Reputation: 8412
My application reads some configuration values from a file. If there are any errors in the process, I would like to set default values for those configuration parameters. What I am doing is:
val (param1, param2) = {
try{
val props = new java.util.Properties
props.load(getClass.getResource("/myapp.properties").openStream)
(
props.getProperty("param1", "default1"),
props.getProperty("param2", "default2")
)
}
catch{
case _ => ("default1", "default2")
}
}
I know that what I am doing in the catch block won't work as expected if there is an exception. Is there a way to fix it? I'm using Scala 2.9
Upvotes: 2
Views: 1552
Reputation: 167921
This will work, but it opens up the possibility of a run-time error since
val (a,b) = whatever
may be called as long as whatever
is a supertype of Tuple2
--in particular, it could be AnyRef
or Any
, which is indeed what the try/catch return value will be widened to if you have sufficiently mismatching types.

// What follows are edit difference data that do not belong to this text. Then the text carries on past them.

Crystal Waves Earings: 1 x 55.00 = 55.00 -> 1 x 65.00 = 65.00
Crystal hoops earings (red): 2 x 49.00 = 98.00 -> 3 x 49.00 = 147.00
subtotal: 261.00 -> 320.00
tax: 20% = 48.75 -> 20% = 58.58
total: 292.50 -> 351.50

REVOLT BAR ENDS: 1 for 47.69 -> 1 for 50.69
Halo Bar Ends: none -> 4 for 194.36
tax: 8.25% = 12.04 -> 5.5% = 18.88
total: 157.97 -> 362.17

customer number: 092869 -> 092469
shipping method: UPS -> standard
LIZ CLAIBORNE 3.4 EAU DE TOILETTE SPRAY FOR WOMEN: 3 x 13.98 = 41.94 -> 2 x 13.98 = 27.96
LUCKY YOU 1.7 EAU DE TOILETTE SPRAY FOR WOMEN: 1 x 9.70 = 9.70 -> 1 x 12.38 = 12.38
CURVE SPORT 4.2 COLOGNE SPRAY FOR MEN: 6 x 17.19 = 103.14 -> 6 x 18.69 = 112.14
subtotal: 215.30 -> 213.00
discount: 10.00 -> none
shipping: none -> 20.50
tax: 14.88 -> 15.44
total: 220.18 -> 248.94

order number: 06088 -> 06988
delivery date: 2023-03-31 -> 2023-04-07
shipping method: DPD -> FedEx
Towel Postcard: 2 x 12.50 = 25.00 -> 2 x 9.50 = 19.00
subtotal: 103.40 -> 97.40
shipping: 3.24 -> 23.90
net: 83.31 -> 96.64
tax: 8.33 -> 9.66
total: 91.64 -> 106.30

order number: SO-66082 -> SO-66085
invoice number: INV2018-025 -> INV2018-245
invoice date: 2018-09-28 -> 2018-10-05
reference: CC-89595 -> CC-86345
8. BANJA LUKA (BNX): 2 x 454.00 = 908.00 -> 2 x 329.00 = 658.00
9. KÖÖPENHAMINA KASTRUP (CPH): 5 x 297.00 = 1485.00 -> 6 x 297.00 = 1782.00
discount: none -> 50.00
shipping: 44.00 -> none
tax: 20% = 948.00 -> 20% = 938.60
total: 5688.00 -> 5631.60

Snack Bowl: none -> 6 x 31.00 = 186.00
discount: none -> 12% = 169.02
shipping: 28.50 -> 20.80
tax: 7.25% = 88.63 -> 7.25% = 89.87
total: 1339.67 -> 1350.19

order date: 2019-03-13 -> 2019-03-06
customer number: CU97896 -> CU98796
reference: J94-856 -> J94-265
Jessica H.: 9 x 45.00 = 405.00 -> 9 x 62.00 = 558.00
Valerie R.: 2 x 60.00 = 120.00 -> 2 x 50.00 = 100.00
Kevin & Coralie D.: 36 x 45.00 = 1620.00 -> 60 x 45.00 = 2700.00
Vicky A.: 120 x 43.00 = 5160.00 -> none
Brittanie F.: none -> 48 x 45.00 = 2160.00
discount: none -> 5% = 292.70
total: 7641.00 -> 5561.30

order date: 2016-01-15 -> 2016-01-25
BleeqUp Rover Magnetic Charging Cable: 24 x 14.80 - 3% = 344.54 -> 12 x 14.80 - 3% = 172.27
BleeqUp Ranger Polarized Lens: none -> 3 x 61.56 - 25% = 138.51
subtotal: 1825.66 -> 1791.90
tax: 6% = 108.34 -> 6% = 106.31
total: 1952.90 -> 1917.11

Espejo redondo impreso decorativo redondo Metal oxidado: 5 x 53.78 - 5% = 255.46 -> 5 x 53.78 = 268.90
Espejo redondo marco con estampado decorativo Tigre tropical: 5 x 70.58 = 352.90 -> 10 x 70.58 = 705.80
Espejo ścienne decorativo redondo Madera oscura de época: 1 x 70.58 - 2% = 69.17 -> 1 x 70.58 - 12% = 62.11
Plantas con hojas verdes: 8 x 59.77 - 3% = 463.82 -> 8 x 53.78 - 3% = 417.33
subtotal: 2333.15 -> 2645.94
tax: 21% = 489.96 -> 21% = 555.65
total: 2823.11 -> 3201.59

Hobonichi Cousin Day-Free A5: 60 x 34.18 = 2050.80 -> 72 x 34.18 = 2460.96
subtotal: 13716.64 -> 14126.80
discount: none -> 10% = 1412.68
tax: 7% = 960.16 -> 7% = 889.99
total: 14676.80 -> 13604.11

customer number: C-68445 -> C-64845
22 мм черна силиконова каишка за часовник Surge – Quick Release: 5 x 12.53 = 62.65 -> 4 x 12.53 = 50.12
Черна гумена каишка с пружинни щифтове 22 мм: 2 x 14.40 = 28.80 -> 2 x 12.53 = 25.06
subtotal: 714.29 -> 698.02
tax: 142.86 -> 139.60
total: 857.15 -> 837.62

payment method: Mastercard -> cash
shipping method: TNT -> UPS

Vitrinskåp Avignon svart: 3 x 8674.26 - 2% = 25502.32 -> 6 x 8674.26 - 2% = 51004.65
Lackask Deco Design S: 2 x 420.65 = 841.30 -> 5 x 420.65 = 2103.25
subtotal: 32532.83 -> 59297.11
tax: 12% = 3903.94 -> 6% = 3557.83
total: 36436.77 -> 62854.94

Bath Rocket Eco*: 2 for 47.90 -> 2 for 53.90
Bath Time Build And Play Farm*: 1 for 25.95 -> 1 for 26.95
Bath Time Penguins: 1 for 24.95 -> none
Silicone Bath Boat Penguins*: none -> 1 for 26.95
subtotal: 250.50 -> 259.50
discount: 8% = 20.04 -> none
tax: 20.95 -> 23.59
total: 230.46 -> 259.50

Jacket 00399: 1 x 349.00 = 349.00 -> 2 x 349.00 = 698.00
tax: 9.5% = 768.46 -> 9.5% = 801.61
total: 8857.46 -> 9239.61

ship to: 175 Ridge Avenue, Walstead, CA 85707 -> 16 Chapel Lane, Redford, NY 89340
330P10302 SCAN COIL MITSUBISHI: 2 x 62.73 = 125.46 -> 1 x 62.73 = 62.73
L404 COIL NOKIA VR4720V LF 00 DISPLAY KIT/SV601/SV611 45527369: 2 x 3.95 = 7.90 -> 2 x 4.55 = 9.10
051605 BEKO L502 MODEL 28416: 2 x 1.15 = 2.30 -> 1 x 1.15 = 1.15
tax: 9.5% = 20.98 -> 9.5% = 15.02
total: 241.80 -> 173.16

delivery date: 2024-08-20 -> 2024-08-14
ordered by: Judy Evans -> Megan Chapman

You can make sure it's the right type by adding a type ascription:
val (a,b): (A, B) = whatever
and then the type checker will complain if the right-hand-side is not the correct type all the way through the try/catch.
For example:
val (a,b): (String, String) = try {
("perch", if (scala.util.Random.nextBoolean) throw new Exception else "halibut")
} catch {
case e: Exception => ("salmon", "herring")
}
If you tried to add , "cod"
after "herring"
you'd get a compile-time error. This assignment, if entered repeatedly, will give you a=perch and b=halibut half the time and a=salmon and b=herring the other half.
Addendum: in 2.9 (or below, I presume, though I haven't checked), you have to put the type ascription on the try/catch statement like so:
val (a,b) = (try {
("perch", if (scala.util.Random.nextBoolean) throw new Exception else "halibut")
} catch {
case e: Exception => ("salmon", "herring")
}): (String, String)
to get the type-checking of the catch.